Na mesa estava aquela mulher. Ele mesmo fez o que devia, de uma maneira incomum. O processo de preparação da Poção foi longo, e não tenho muitas recordações do desenrolar da noite.
Mas enfim ele colocou o líquido na taça.
Ergueu-a um pouco acima da cabeça e, depois, abaixou até a altura do peito, do coração. Então depositou no chão, com suavidade. E falou:
— Todos vocês que hoje estão aqui são privilegiados porque foram escolhidos. Escolhidos para fazer parte da História, e não apenas observá-la
Tomou novamente a taça nas mãos e desta vez apoiou-a sobre uma pequena mesa à sua frente. Tocou com os dedos o líquido dentro dela, e fez um gesto dizendo:
— Este é o sangue do nosso triunfo! Cada um de vocês, que foram escolhidos, se obedecerem às minhas ordens e seguirem pelos meus caminhos, lhes será concedido Poder como nunca houve na Terra. Poder para fazer as águas se tornarem em sangue, Poder para fazer os vivos sentirem inveja dos mortos, Poder sobre toda a Terra! Poder para lançar pestes e pragas, Poder para destruir Nações, Poder para vencer... tão-somente vencer! Porque vocês lutam pela causa maior. Em breve chegará o tempo de tirarmos o véu, de abrirmos a Cortina do Tempo, e de mostrarmos a todo o Mundo que nós somos Poderosos! Até agora temos agido nos bastidores, nos subterrâneos, à sombra. Mas haverá um tempo em que vamos mostrar a nossa face, e o nosso Poder, com honra e glória! A todo o Mundo. E o Mundo terá que se curvar diante de nós! Porque o Poder maior está aqui! Ao redor desta mesa. Todos vocês são peças deste Jogo, deste Jogo de guerra. Lucifér os convocou, e coloca hoje em cada um de vocês uma patente. E terão como prêmio as Nações do Mundo!

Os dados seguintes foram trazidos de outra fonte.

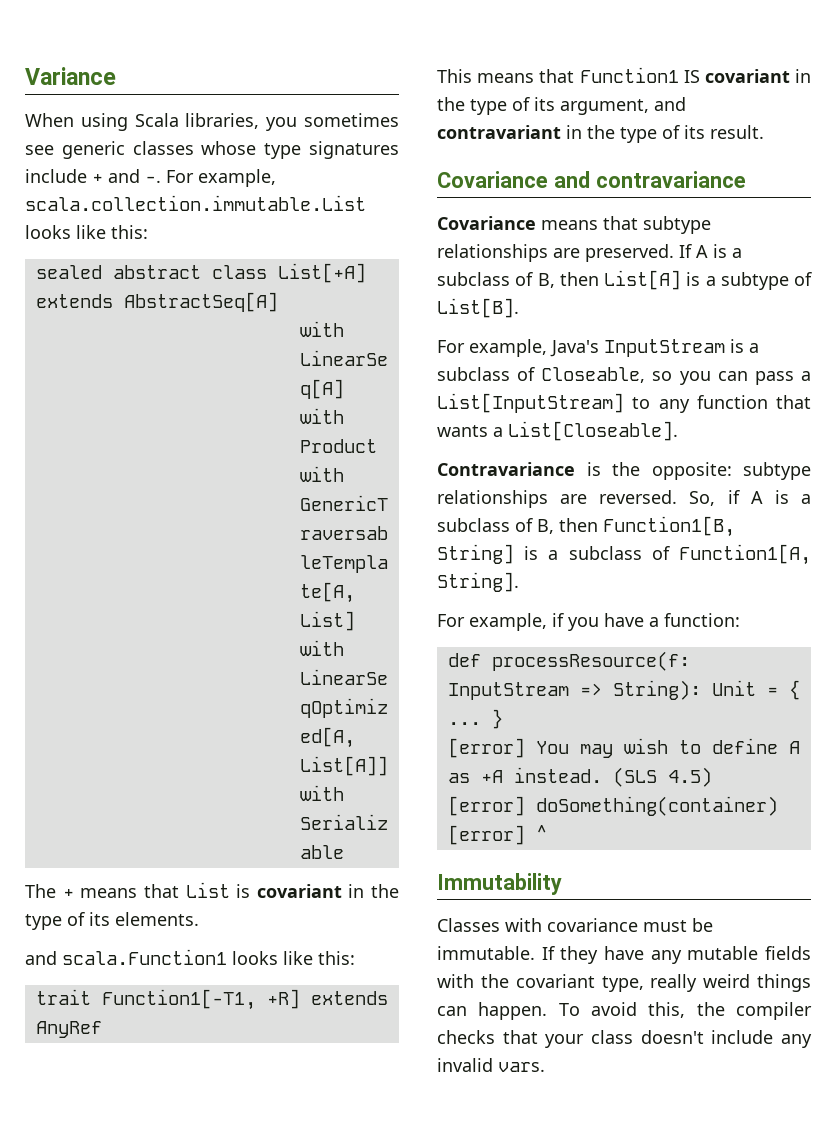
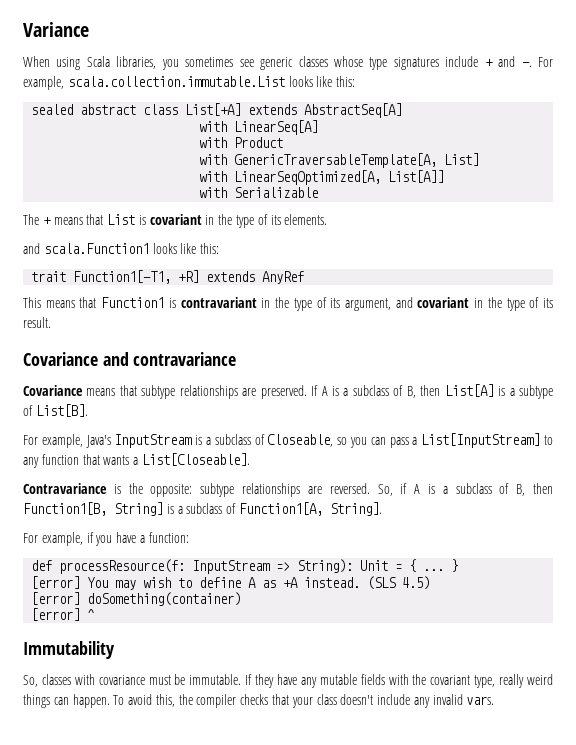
- This means that Function1 IS covariant in the type of its argument, and contravariant in the type of its result.
+ This means that Function1 is contravariant in the type of its argument, and covariant in the type of its result.
- Classes with covariance must be immutable.
+ So, classes with covariance must be immutable.

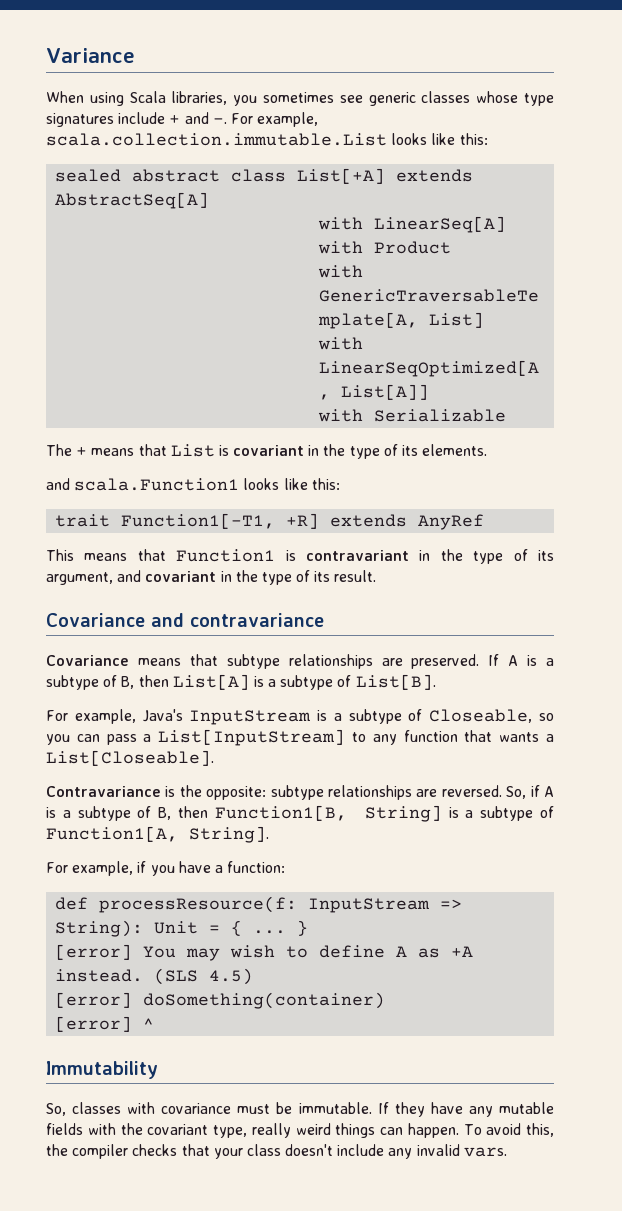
- If A is a subclass of B, then List[A] is a subtype of List[B].
+ If A is a subtype of B, then List[A] is a subtype of List[B].
- For example, Java's InputStream is a subclass of Closeable, so you can pass a List[InputStream] to any function that wants a List[Closeable].
+ For example, Java's InputStream is a subtype of Closeable, so you can pass a List[InputStream] to any function that wants a List[Closeable].
- So, if A is a subclass of B, then Function1[B, String] is a subclass of Function1[A, String].
+ So, if A is a subtype of B, then Function1[B, String] is a subtype of Function1[A, String].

Aproximou-se de cada um de nós, sempre seguindo aquela ordem hierárquica, e nos tocou com ungüento na testa e depois no coração. Então olhava bem firme nos olhos e dizia algumas palavras que não reconheci. Em seguida entregava a taça. E todos nós bebemos dela......cada um por sua vez. Ele também selou os nossos Portais com o conteúdo da taça, falando palavras incompreensíveis.
Os três primeiros homens da ordem receberam um abraço mais apertado, porém breve. Do quarto ao nono, apenas o seu olhar.
Não era um olhar humano. Uma pessoa comum, por mais que possa olhar com firmeza... ou com respeito, ou com ira, ou com amor... continua tendo seus olhos como a janela da alma, como reflexo do interior! Mas ali... os olhos dele não tinham expressão nenhuma). Uma coisa estranha... como se fossem dois olhos de vidro, completamente inexpressivos. Não traziam impressão alguma... nem de amor, nem de admiração, nem de ódio, nem de alegria... nadai Estranho... realmente eram como olhos de vidro... desprovidos de qualquer sentimento. A despeito dos gestos e das palavras traduzirem o certo apreço que parecia ter por nós.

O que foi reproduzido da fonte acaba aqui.